Fajar belum sempat menggeliat, tapi tubuh Dito sudah membungkuk di bawah beban karung cabai yang nyaris menelan tubuhnya sendiri.
Napasnya pendek, pundaknya perih, dan lututnya nyeri seperti mau lepas dari sendi.
Tapi langkah harus tetap ditarik.
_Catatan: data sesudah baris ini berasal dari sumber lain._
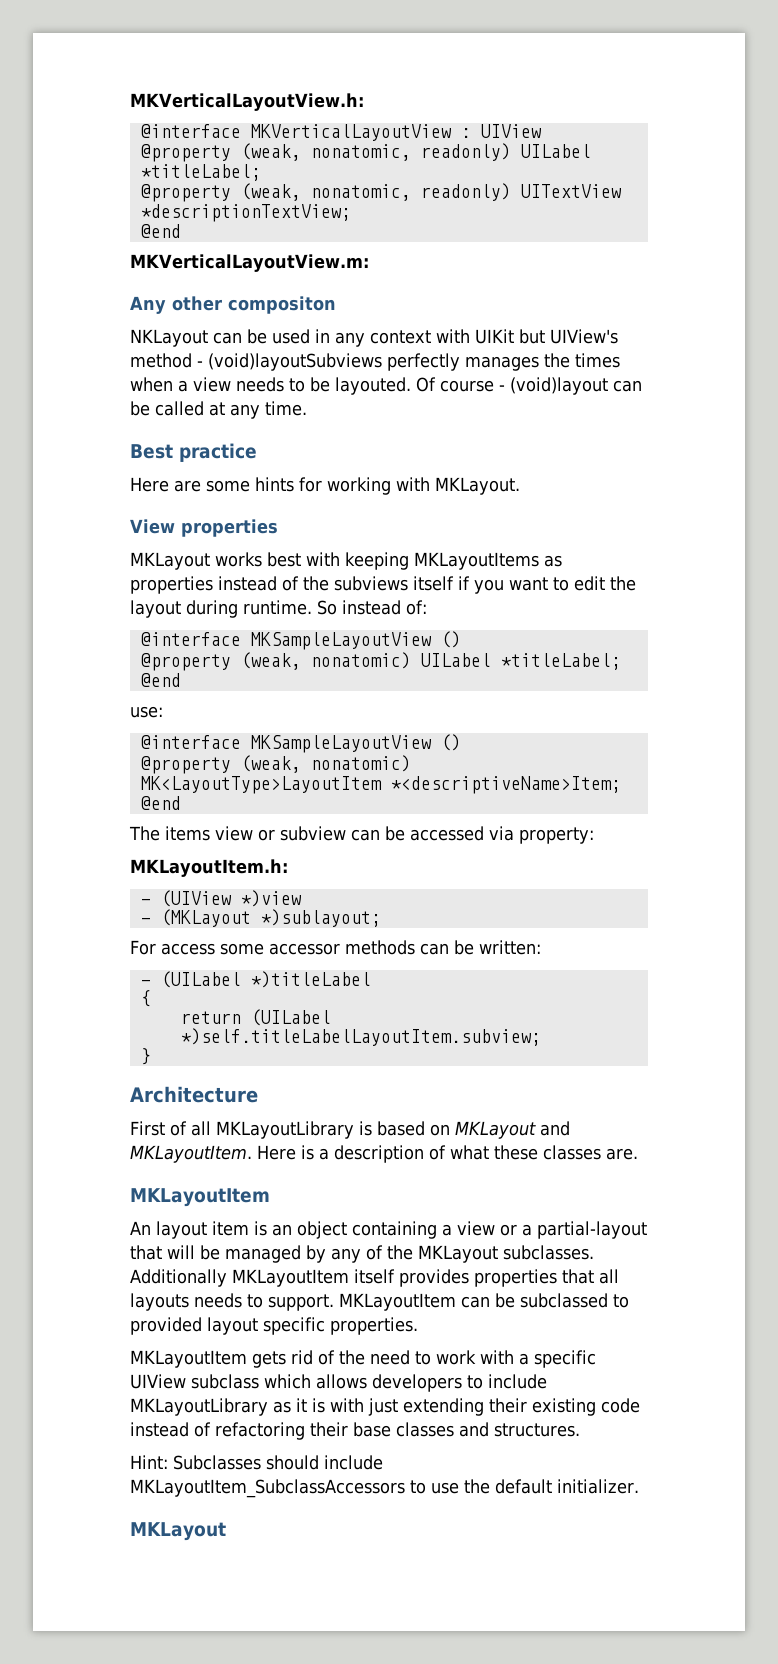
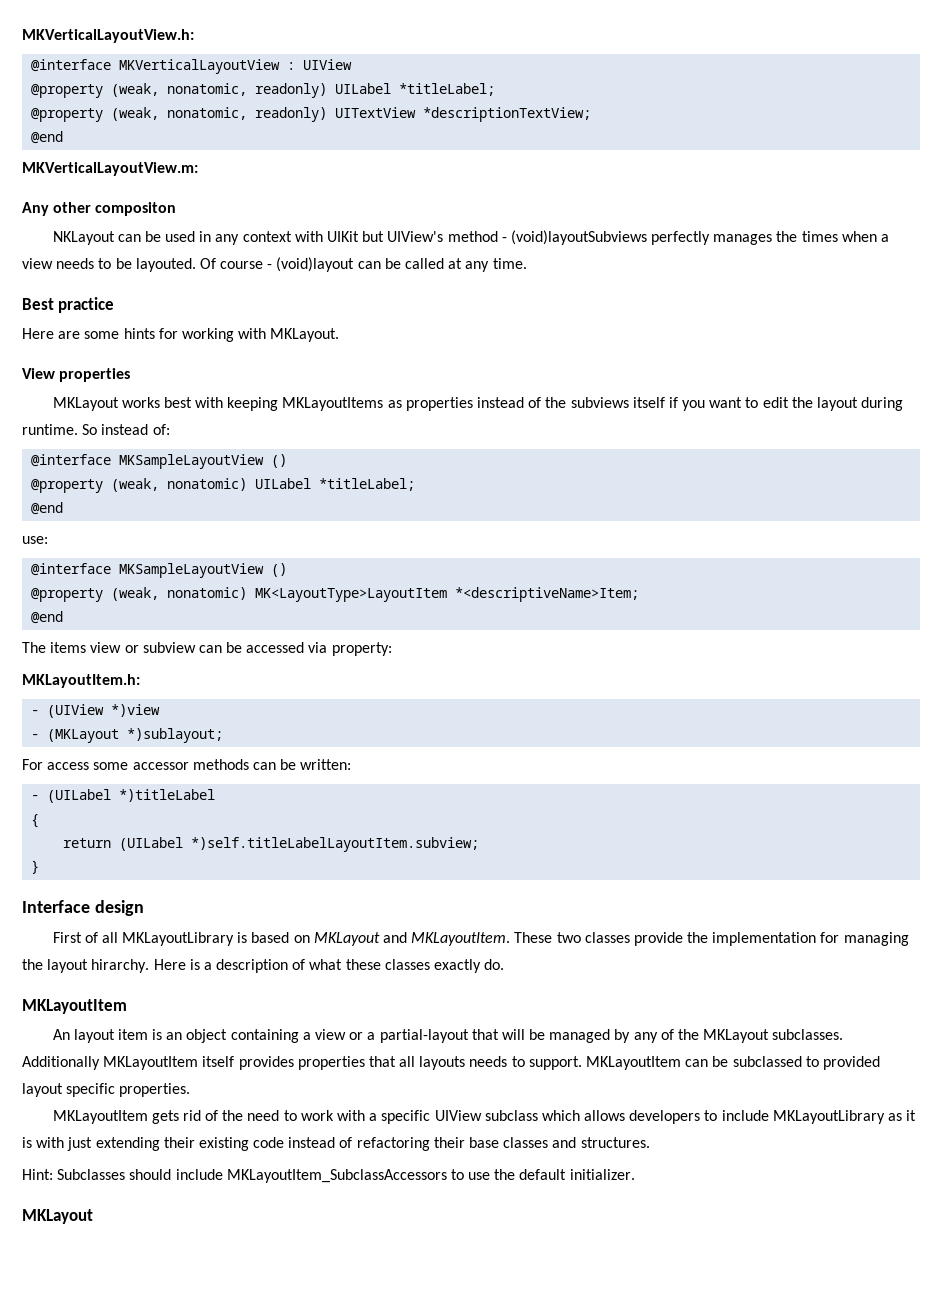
[130,1086,258,1103] Architecture -> [22,900,144,916] Interface design
(252, 1154) none -> [514,932,909,946] [22,959,150,973] These two classes provide the implementation for managing the layout hirarchy.
[606,1148,638,1160] are. -> [434,959,505,973] exactly do.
Karena uang sekolah tak menunggu iba.
Di pasar, ia bukan anak SMA. Ia cuma kuli panggul tanpa nama.
Tidak ada yang peduli tubuhnya masih tumbuh.
Tidak ada yang tahu bahwa tangannya yang kasar itu juga dipakai untuk menulis rumus kimia beberapa jam kemudian.
“Dito, cepetan! Karung bawang masih numpuk!”
teriak juragan pasar.
Dito mengangguk cepat. Tubuhnya menggigil oleh angin subuh yang dingin, tapi keringat sudah seperti hujan.
Beberapa luka lama di tangannya belum sempat sembuh, sudah tergores ulang oleh sudut peti dan besi berkarat.
Ia tidak mengeluh. Ia hanya menggigit bibir sampai nyaris berdarah. Karena tidak ada waktu untuk mengaduh.
Hidup tak pernah menyediakan ruang untuk istirahat, apalagi air mata.